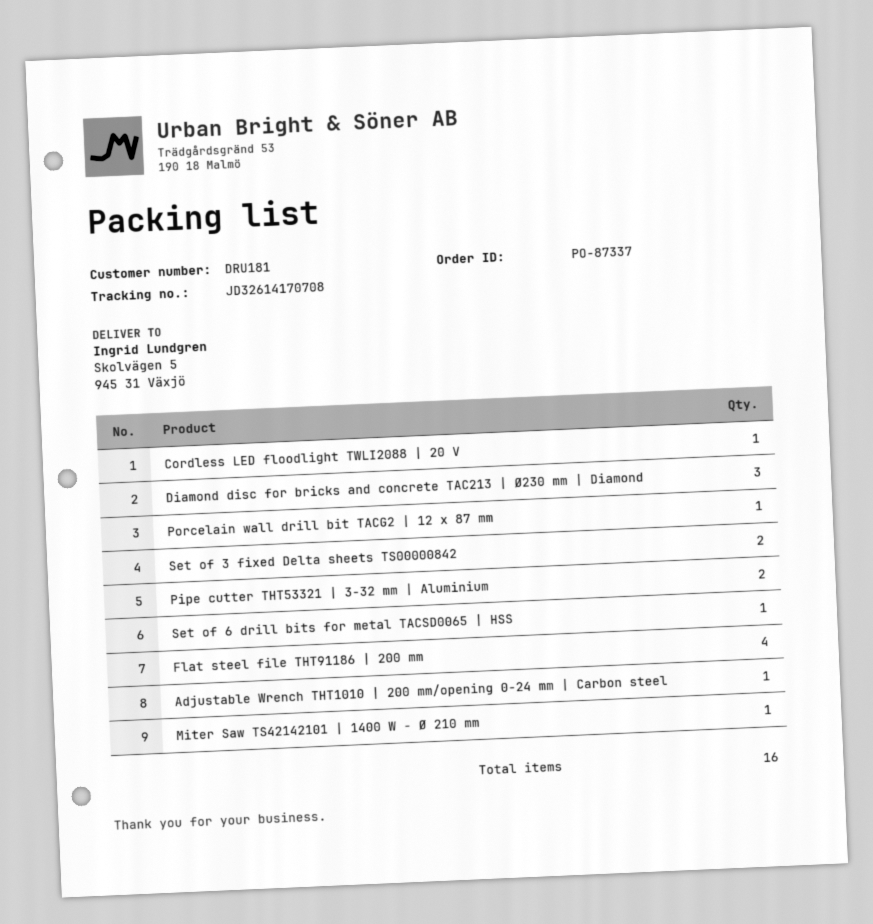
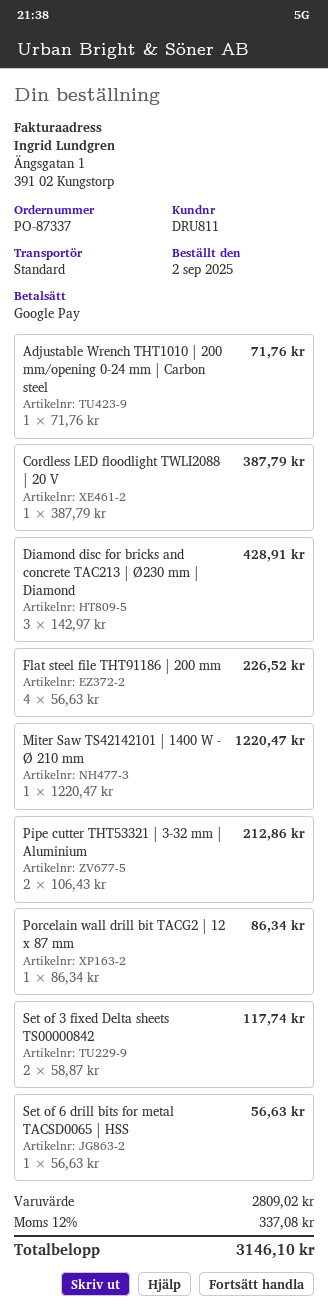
customer number: DRU181 -> DRU811

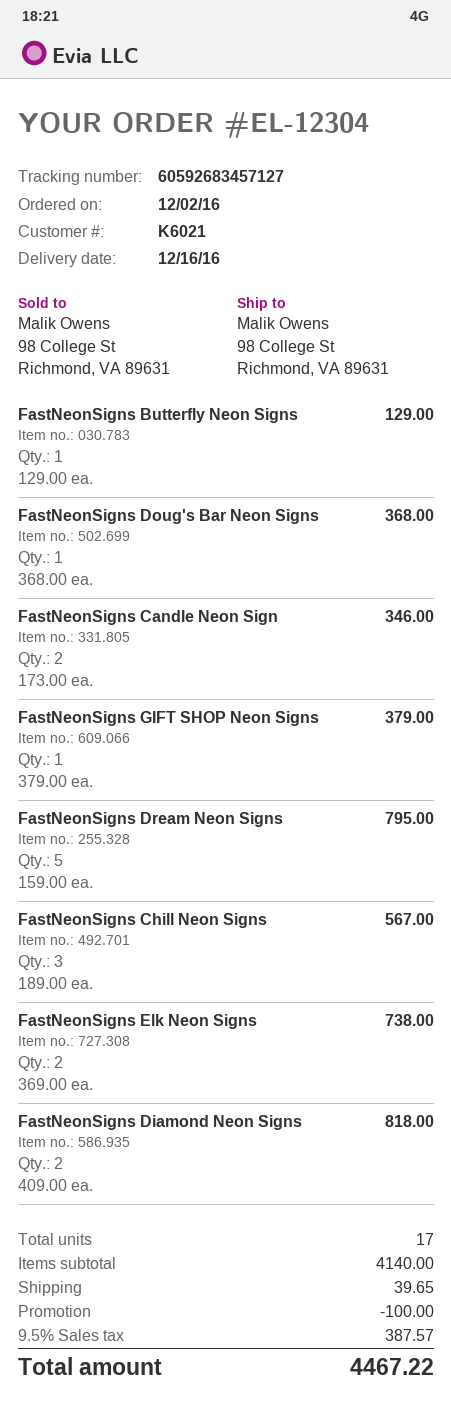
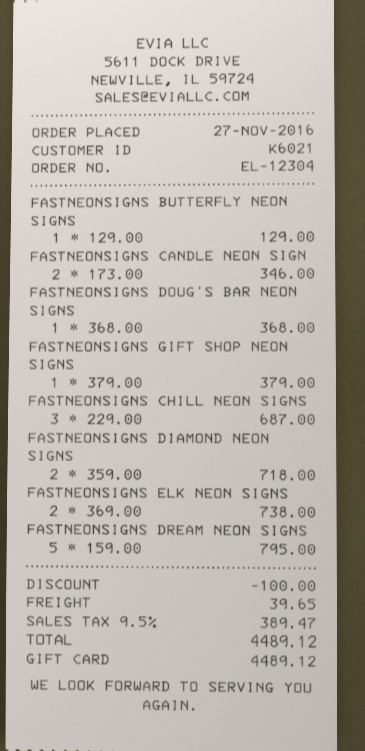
order date: 2016-12-02 -> 2016-11-27
FastNeonSigns Chill Neon Signs: 3 x 189.00 = 567.00 -> 3 x 229.00 = 687.00
FastNeonSigns Diamond Neon Signs: 2 x 409.00 = 818.00 -> 2 x 359.00 = 718.00
tax: 9.5% = 387.57 -> 9.5% = 389.47
total: 4467.22 -> 4489.12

··········

Go through the material and say how many lines include "Signs". The number alone will do.

Completed exercise => 2